For Frida Lyngstad was the product of an affair between a Norwegian woman and a Nazi soldier.

There were up to 14,000 children of such liaisons in Norway. Some were the progeny of SS chief Heinrich Himmler’s Lebensborn (‘fountain of life’) plan to produce a master-race of blondhaired Aryans.

Under this perverted scheme, special houses were established throughout Germany and occupied Europe, including in Norway, where SS officers mated with selected women.

Princess Michael of Kent’s father, SS major Baron Gunther von Reibnitz, is alleged to have been party to the project. Others were simply the result of the kind of love affair of convenience that war engenders. Frida was one of those.

It is almost 60 years since the end of the war, and time should have dimmed the memory of such a sorry chapter in history. But that has not happened in Norway.

In the aftermath of the Nazi’s defeat, collaborators were subjected to retribution. In Norway, so were such children – not by the Germans who spawned them, but by the Norwegian people acting under the authority of the postwar Norwegian state.

In 1945, the head of Norway’s largest mental hospital stated that women who had ‘mated’ with German soldiers were ‘mental defectives’, and concluded that 80 per cent of their progeny must be retarded.The children were vilified, abused, confined to mental institutions, beaten, raped and treated as sub-humans until well into the Sixties.

Their testimony makes harrowing reading. ….]

Now the survivors, having failed to gain compensation from the Norwegian government – which still refuses to fully confront this appalling blight on its national reputation – are taking their case to Strasbourg. And they are anxious to enlist the support of Frida Lyngstad

Frida was fortunate in that she managed to avoid the worst of the maltreatment. She could not, however, escape the stigma – and it has stayed with her ever since.

It was in 1943, three years after the Germans invaded Norway, that a 24-year- old Nazi sergeant named Alfred Haase was posted to Ballangen. This small town is 20 miles from the port of Narvik, where, by coincidence, the SS had set up a Lebensborn stud farm.

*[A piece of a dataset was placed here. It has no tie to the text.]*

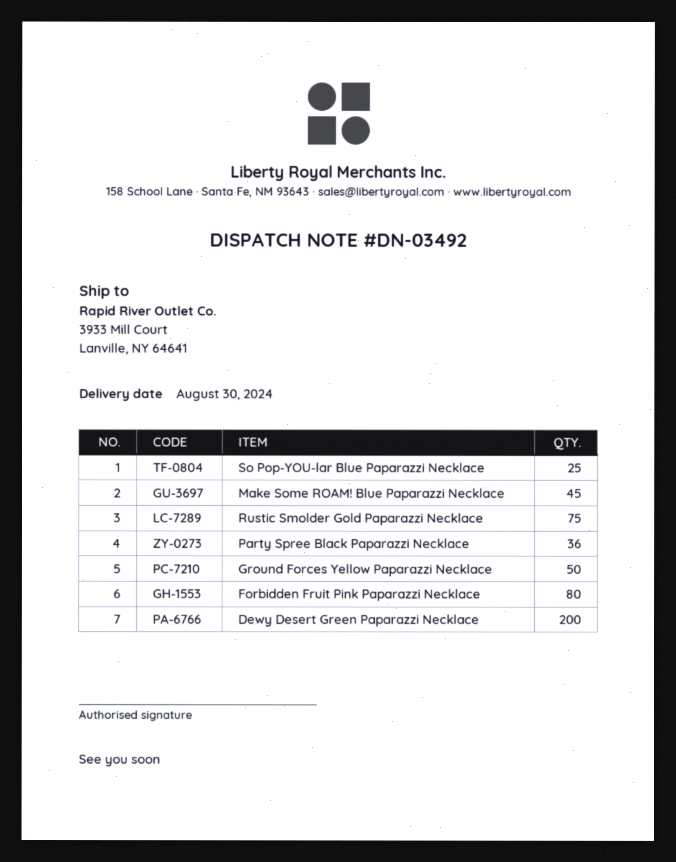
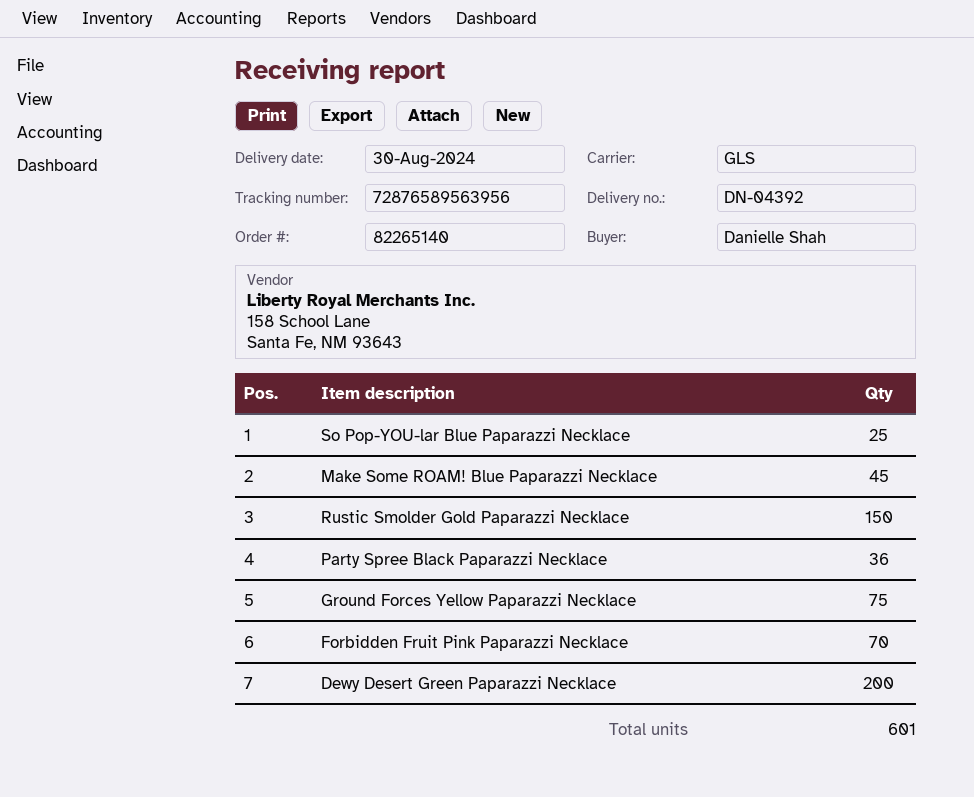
delivery note number: DN-03492 -> DN-04392
Rustic Smolder Gold Paparazzi Necklace: 75 -> 150
Ground Forces Yellow Paparazzi Necklace: 50 -> 75
Forbidden Fruit Pink Paparazzi Necklace: 80 -> 70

When Haase caught sight of Synni Lyngstad, however, he decided to do his own courting. He seduced the pretty 18-year-old by giving her a sack of potatoes – a gift of immense value in wartime Norway, where food was scarce. They had sex shortly afterwards, following a naked swim in a nearby lake.

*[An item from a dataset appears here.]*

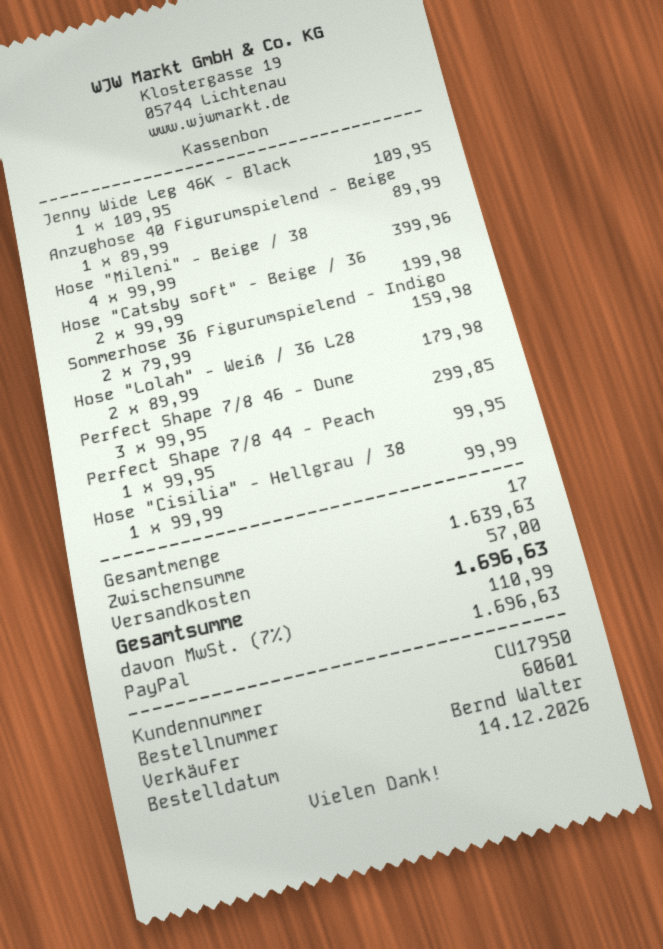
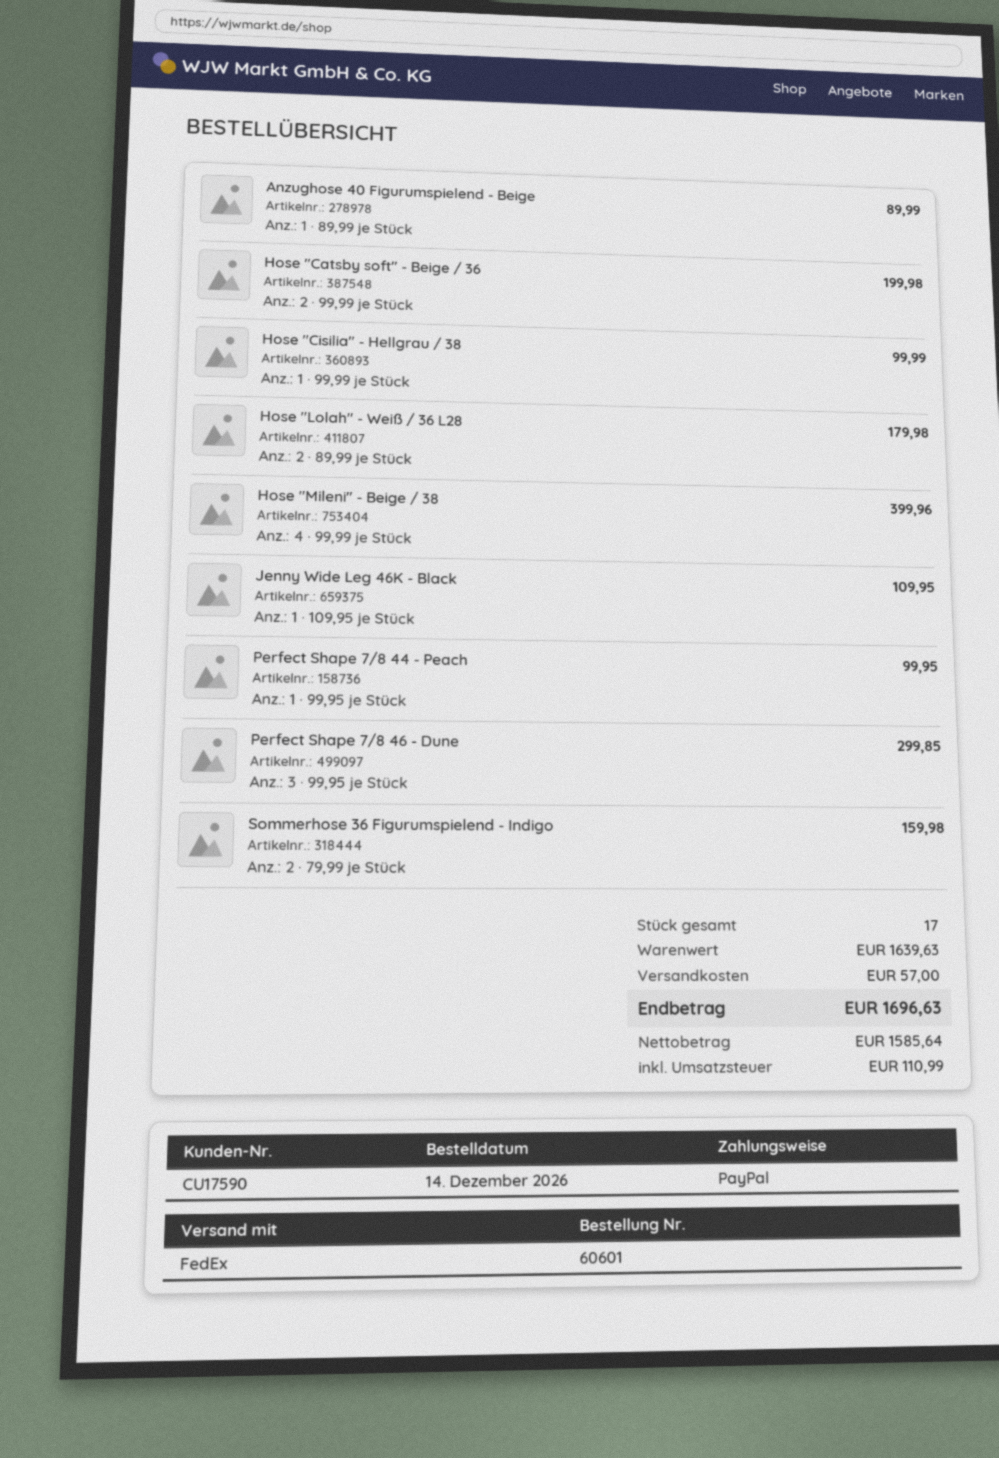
customer number: CU17950 -> CU17590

[….] For three decades, Frida had had to deal with the disgrace of being a Lebensborn child. Now[, in 1977, after finding out her father was alive] she had to deal with a father she had never known. It proved beyond her emotional capabilities. Ever since the first meeting with her father, she has been prone to bouts of depression that have required medical attention.

Says Haase, [the german father]: ‘I didn’t know she would be traumatised or anything. And I know nothing of this Lebensborn group. What she does is up to her. More, I cannot say.’

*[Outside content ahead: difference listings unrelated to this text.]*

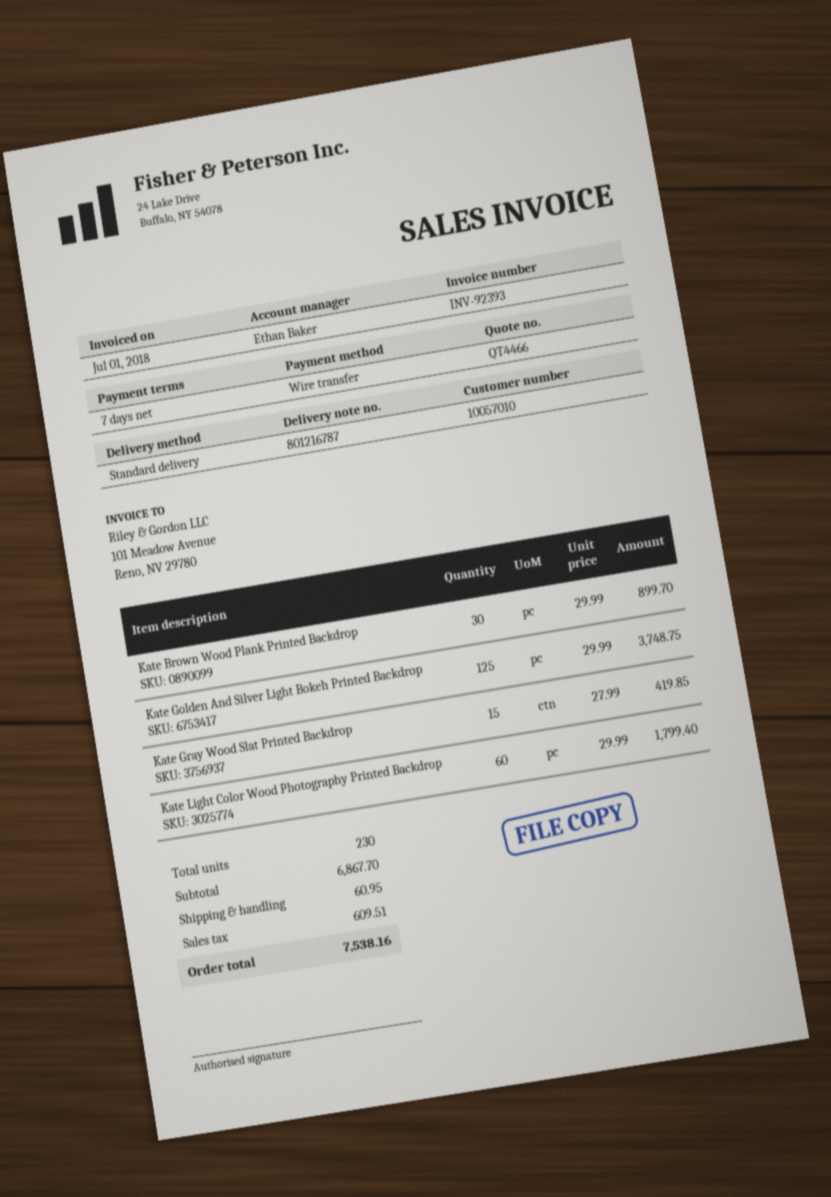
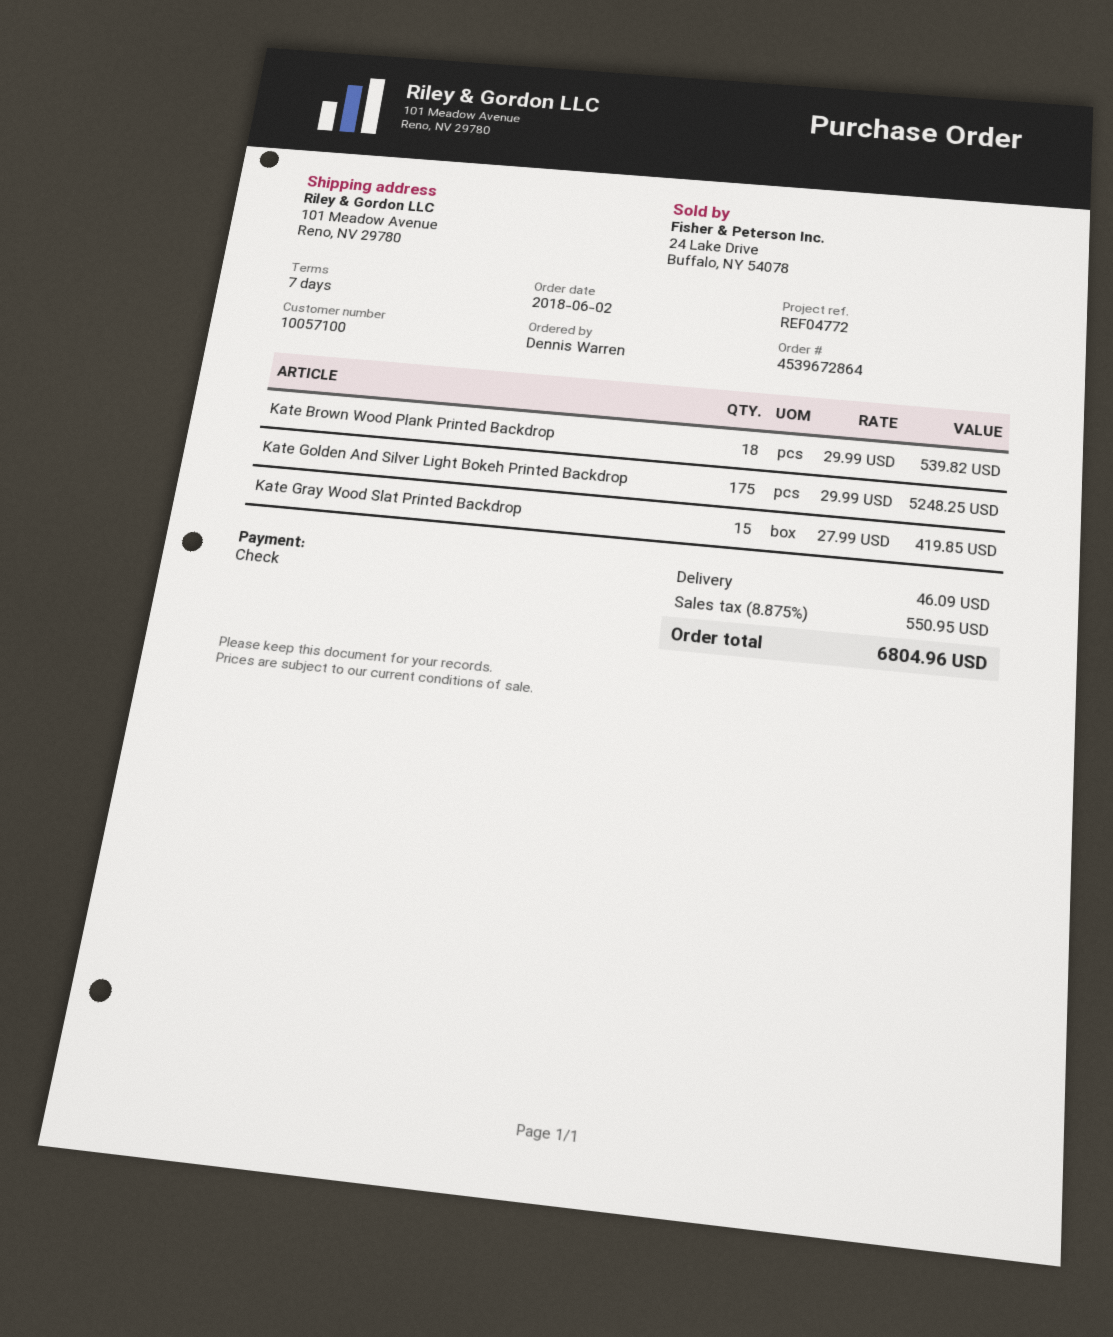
customer number: 10057010 -> 10057100
payment method: bank transfer -> cheque
Kate Brown Wood Plank Printed Backdrop: 30 x 29.99 = 899.70 -> 18 x 29.99 = 539.82
Kate Golden And Silver Light Bokeh Printed Backdrop: 125 x 29.99 = 3748.75 -> 175 x 29.99 = 5248.25
Kate Light Color Wood Photography Printed Backdrop: 60 x 29.99 = 1799.40 -> none
shipping: 60.95 -> 46.09
tax: 609.51 -> 550.95
total: 7538.16 -> 6804.96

Frida now lives in Garboesque seclusion in Fribourg in Switzerland, rarely venturing out – and, at least until now, steadfastly refusing to be drawn into the furore surrounding her birth.Says her spokeswoman: ‘She has been asked several times in the past six or seven years to become involved with the Lebensborn group, but she does not want to.’

..unlike so many of the Lebensborn children, who were denied education and work, she has done well in life. But the mental scars remain, and neither fame nor wealth can eradicate them.